The most fertile source of historical information on Asoka has been the Pali literature of Sri Lanka, which recorded the Theravāda tradition on the introduction of Buddhism to the island and its development there. Events in India figure in this tradition as far as they led to the establishment of Buddhism in Sri Lanka. Thus, apart from the life of the Buddha, the three Councils at which were rehearsed and formulated the Buddhist Canon and the schisms and schools occupied their main attention.
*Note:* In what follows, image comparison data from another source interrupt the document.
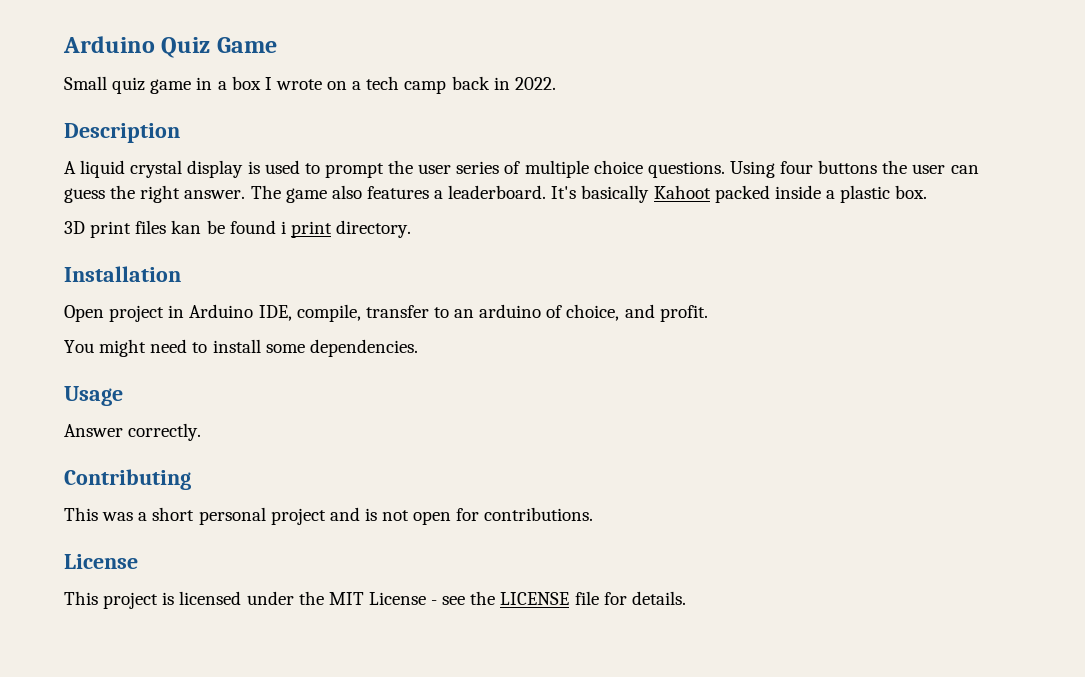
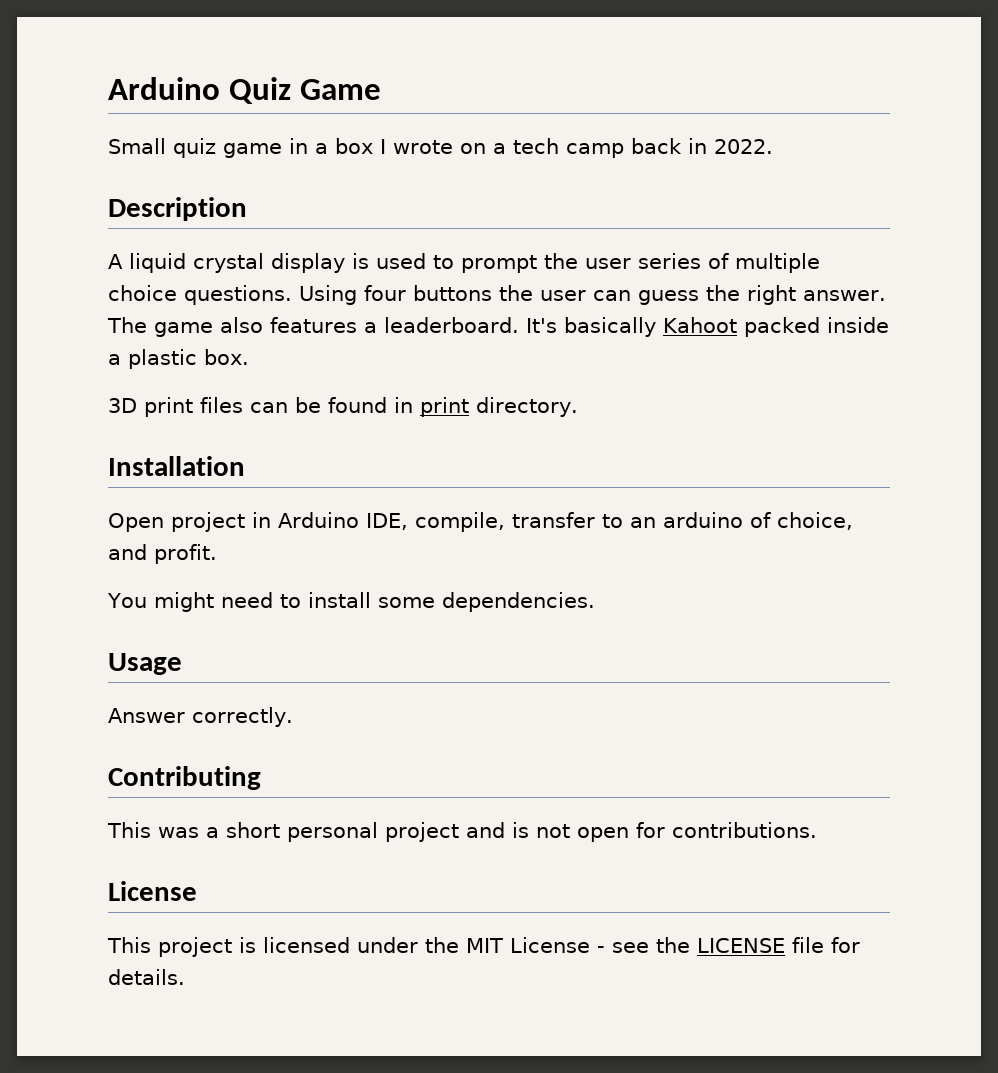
- 3D print files kan be found i print directory.
+ 3D print files can be found in print directory.

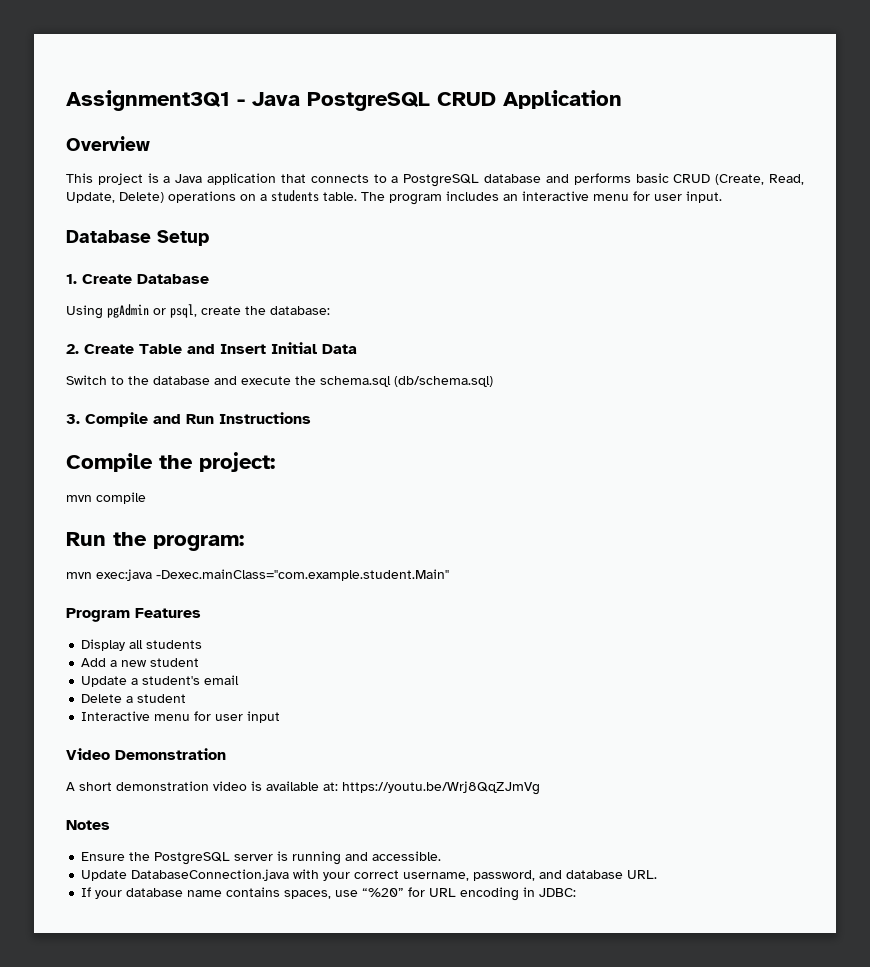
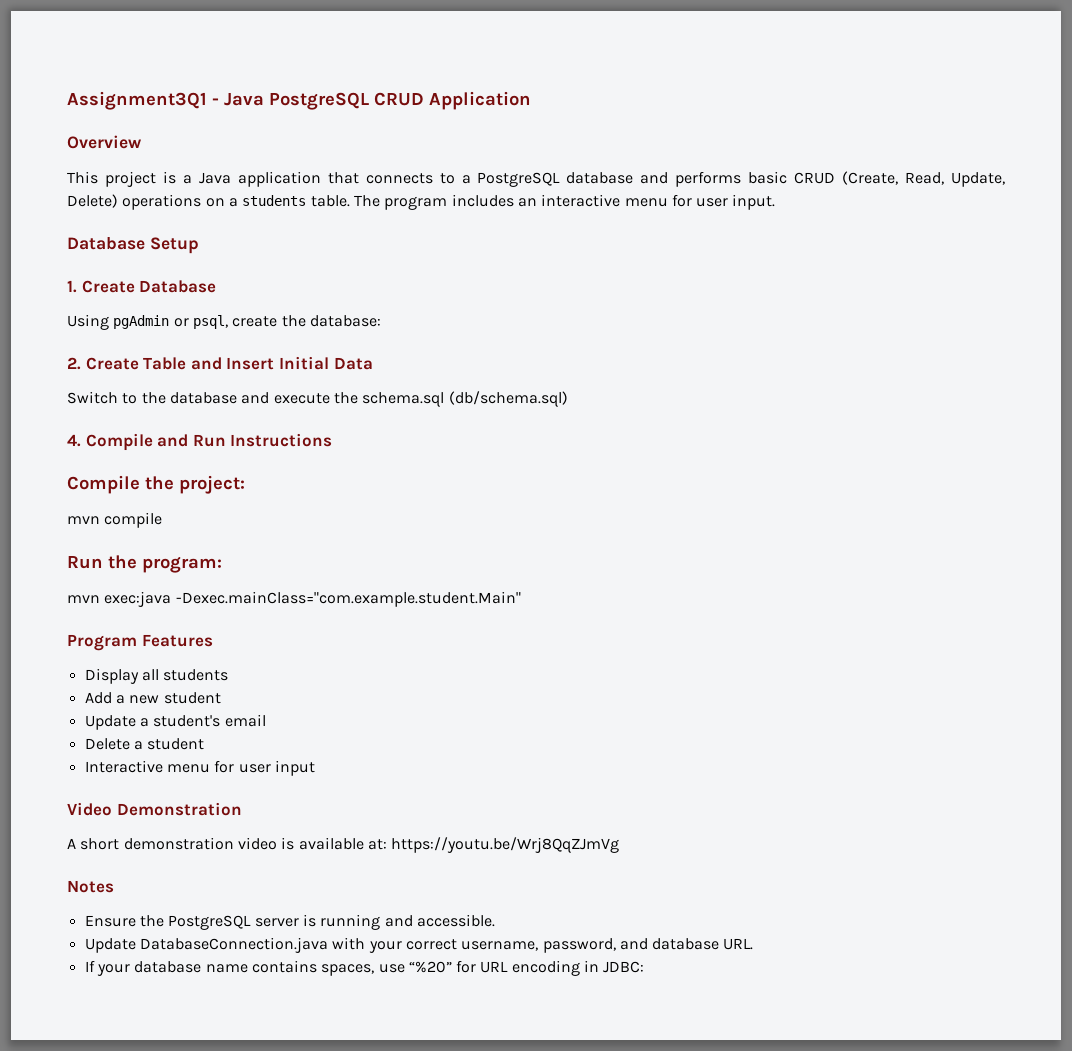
- 3. Compile and Run Instructions
+ 4. Compile and Run Instructions

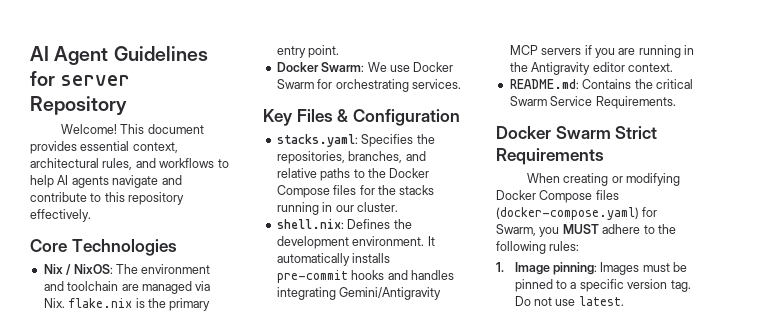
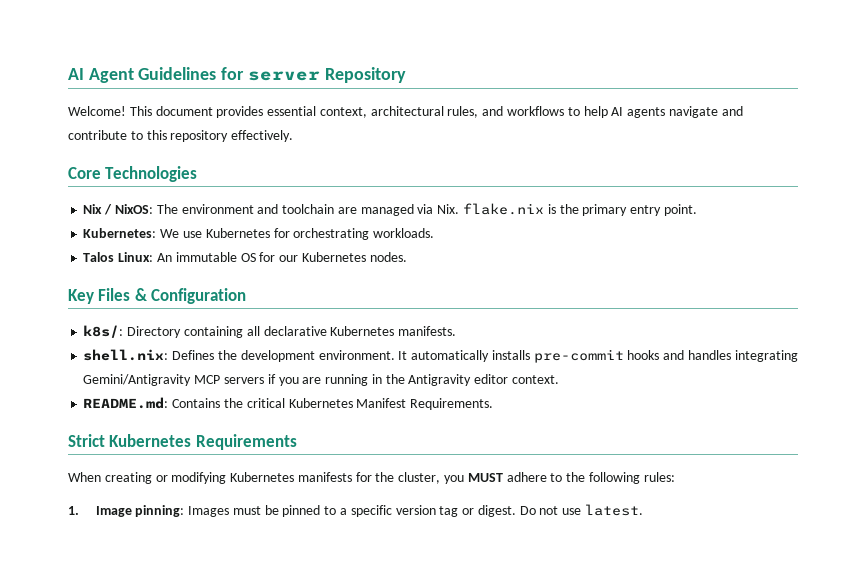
- Docker Swarm: We use Docker Swarm for orchestrating services.
+ Kubernetes: We use Kubernetes for orchestrating workloads.
+ Talos Linux: An immutable OS for our Kubernetes nodes.
  Key Files & Configuration
- stacks.yaml: Specifies the repositories, branches, and relative paths to the Docker Compose files for the stacks running in our cluster.
+ k8s/: Directory containing all declarative Kubernetes manifests.
- README.md: Contains the critical Swarm Service Requirements.
+ README.md: Contains the critical Kubernetes Manifest Requirements.
- Docker Swarm Strict Requirements
+ Strict Kubernetes Requirements
- When creating or modifying Docker Compose files (docker-compose.yaml) for Swarm, you MUST adhere to the following rules:
+ When creating or modifying Kubernetes manifests for the cluster, you MUST adhere to the following rules:
- 1. Image pinning: Images must be pinned to a specific version tag.
+ 1. Image pinning: Images must be pinned to a specific version tag or digest.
In this tradition, Asoka commanded paramount importance as patron of the Third Council, the promoter of the missionary movement to propagate Buddhism widely, and finally the father of the two great missionaries Mahinda and Saghamittā, to whom Sri Lanka owes its Buddhist Order. As opposed to the attitude of the Northern Buddhists to Asoka, as elaborated in the previous section, the Theravādins considered him to be a part — indeed a very important part of their ecclesiastical history. There was no need to glorify him with edifying tales of his deeds because he was not proffered as an example for emulation. So Theravadins had no avadānas (Pali: apādana) on him.38 As Upagupta did not figure as a personage (certainly not a patriarch) in the Theravāda tradition, Asoka was not associated with Upagupta’s career and achievements either Thus whatever the Theravāda tradition has recorded of Asoka is history as the early monks knew and remembered it. Their objective being more historical in this case than religious, what they recorded was quite substantial and, as archaeological and epigraphical evidence have established

impressively reliable, in spite of inevitable religious elements like accounts of past births [7].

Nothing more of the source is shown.